Выбрать главу

***

Говорят, что к концу жизни его донжуанский список был в несколько раз длиннее, чем у Пушкина. Справедливости ради надо сказать, что ни один из них таких списков не составлял. Даже сегодня, когда какой-то столбик женских имён в чьём-то альбоме комментируется как доказательство того, что все они были близки к солнцу нашей поэзии. Невозможно себе представить, что гений может заниматься такой пошлостью, как бухгалтерский подсчёт своих «побед». Но ведь всегда найдутся люди, которые знают о нас гораздо больше, чем мы сами. Классическим примером этого является старая театральная байка. В ней говорится о том, что некая известная московская театральная дива, на старости лет пишущая мемуары, время от времени названивает своим приятельницам с одним-единственным вопросом.

– Солнышко, а ты не помнишь, с таким-то я спала или не спала?

Этот глагол «спать» Поэт ненавидел. Это был один из самых отвратительных моментов его жизни, когда его соперник всё допытывался у него:

– Ты спал с ней или не спал?

Вопрос, который сразу же изгадил всё то волшебство, которое окутывало его после первой же встречи с ней. На него он так и не ответил. Его слух поэта резало как само это слово, так и та безграничная пошлость, что стояла за ним.

А с донжуанством всё было предельно ясно. У него была просто безумная, сумасшедшая, ни с чем не сравнимая аура. Стоило ему где-то появиться, и его энергетическое поле ощущали все те, кто находился рядом с ним. А хорошо известно, что именно женщины такие флюиды улавливают лучше всех.

Наш поэт оказался в качестве педагога в американском университете в период, когда ещё не совсем утихло движение хиппи, не сошли на нет массовые молодёжные процессы, а сексуальная революция только-только вступала в свои права. В обиход вошли такие понятия, как женский оргазм, самовыражение через секс, сексуальный марафон и пышным цветом распустились страстные желания непременно достичь пределов собственной сексуальности. В студенческой среде начали претворяться в жизнь эротические фантазии всех народов и времён.

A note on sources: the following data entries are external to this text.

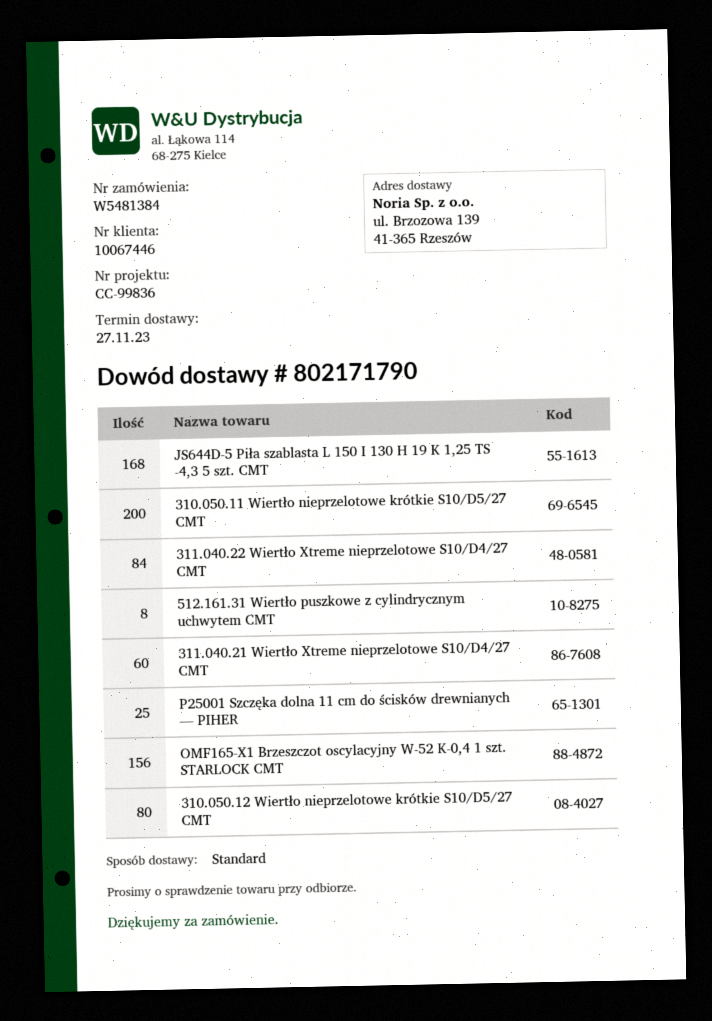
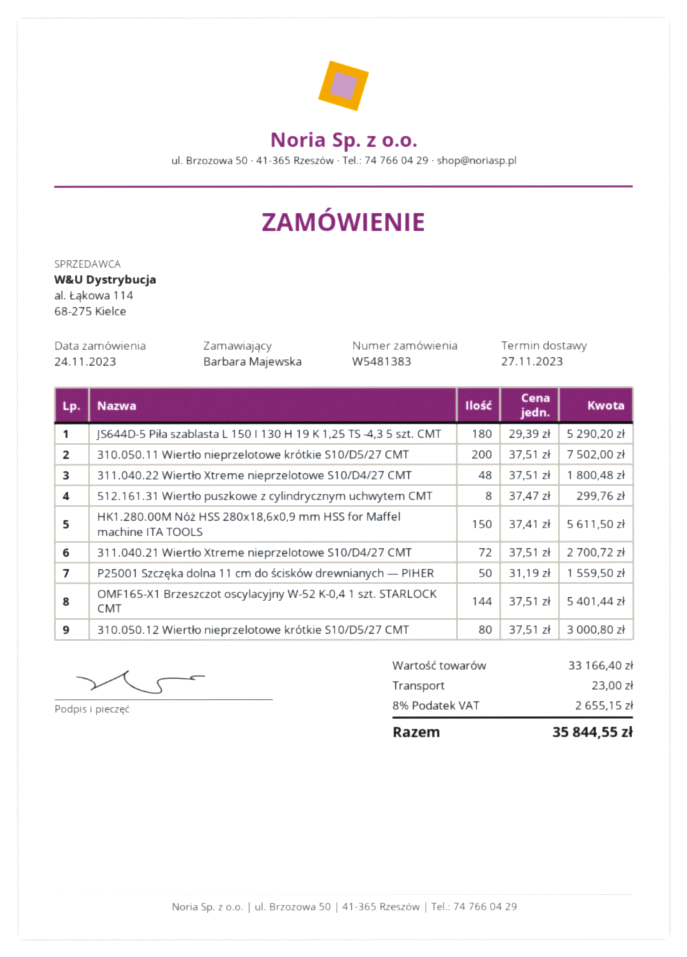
order number: W5481384 -> W5481383
JS644D-5 Piła szablasta L 150 I 130 H 19 K 1,25 TS -4,3 5 szt. CMT: 168 -> 180
311.040.22 Wiertło Xtreme nieprzelotowe S10/D4/27 CMT: 84 -> 48
311.040.21 Wiertło Xtreme nieprzelotowe S10/D4/27 CMT: 60 -> 72
P25001 Szczęka dolna 11 cm do ścisków drewnianych — PIHER: 25 -> 50
OMF165-X1 Brzeszczot oscylacyjny W-52 K-0,4 1 szt. STARLOCK CMT: 156 -> 144
HK1.280.00M Nóż HSS 280x18,6x0,9 mm HSS for Maffel machine ITA TOOLS: none -> 150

Женщины и мужчины всего мира пели дифирамбы в честь достижений фармацевтической промышленности, помогающей наряду со всевозможными изделиями из латекса, предотвращать нежелательную беременность. Моральные устои всех религий были отправлены на свалку истории. Каждый желал получить свою долю удовольствия на этом сексуальном пиршестве. Он, как молодой профессор, с нимбом славы поэта, имеющего уже всемирную известность, конечно же, был лакомым кусочком для всех этих хорошеньких и не очень хорошеньких студенток. Порой его даже разрывали на части. Иногда он сопротивлялся. Но чаще всего сдавался. Ощущая себя скорее жертвой, чем охотником.

Именно тогда в каком-то интервью он и сказал, что ощущает себя в университете, как «лис в курятнике». Потом ему ещё долго приходилось объяснять, что именно он имел в виду и открещиваться от обвинений феминисток различного уровня. По существу, все эти упрёки не имели под собой никаких оснований. Не эти цыпочки были предметом охоты. Охота шла на него: как на мужчину, абсолютно ни на кого не похожего. Всем этим студенточкам жутко хотелось попробовать его на вкус. Это просто было дополнительным бонусом к его славе. И это приходилось терпеть.

Он поневоле вспоминал, как в Советской России сразу после революции стала безумно популярной «теория стакана воды». И хотя все обвиняли женщин-комиссаров в том, что именно они являются авторами идей, послуживших основой всего этого кошмара, к счастью или к сожалению, это было не совсем так. Он точно знал, что эта фраза впервые появилась в знаменитой биографии, написанной Ференцом Листом и посвященной Фредерику Шопену. Лист при этом тоже не претендовал на авторство. Он приписывал эту фразу знаменитой Жорж Санд, которая ухитрилась побывать и в постели Шопена, и переспать с самим Листом. Она действительно была уверена, что заняться любовью это так же просто, как выпить стакан воды, чтобы утолить жажду.

«Теория стакана воды» привела к тому, что после октябрьского переворота появились коммуны по десять, а порой даже в двадцать человек, в которых женщины принадлежали каждому из членов коммуны и не принадлежали в то же время никому. Эйфория от всей этой сексуальной свободы привела к тому, что за короткое время в детских домах появилось тысячи новых сирот. Их число зашкаливало. Их надо было кормить, учить, обеспечивать им кров над головой. Средств же на это отпускалось мизерно мало.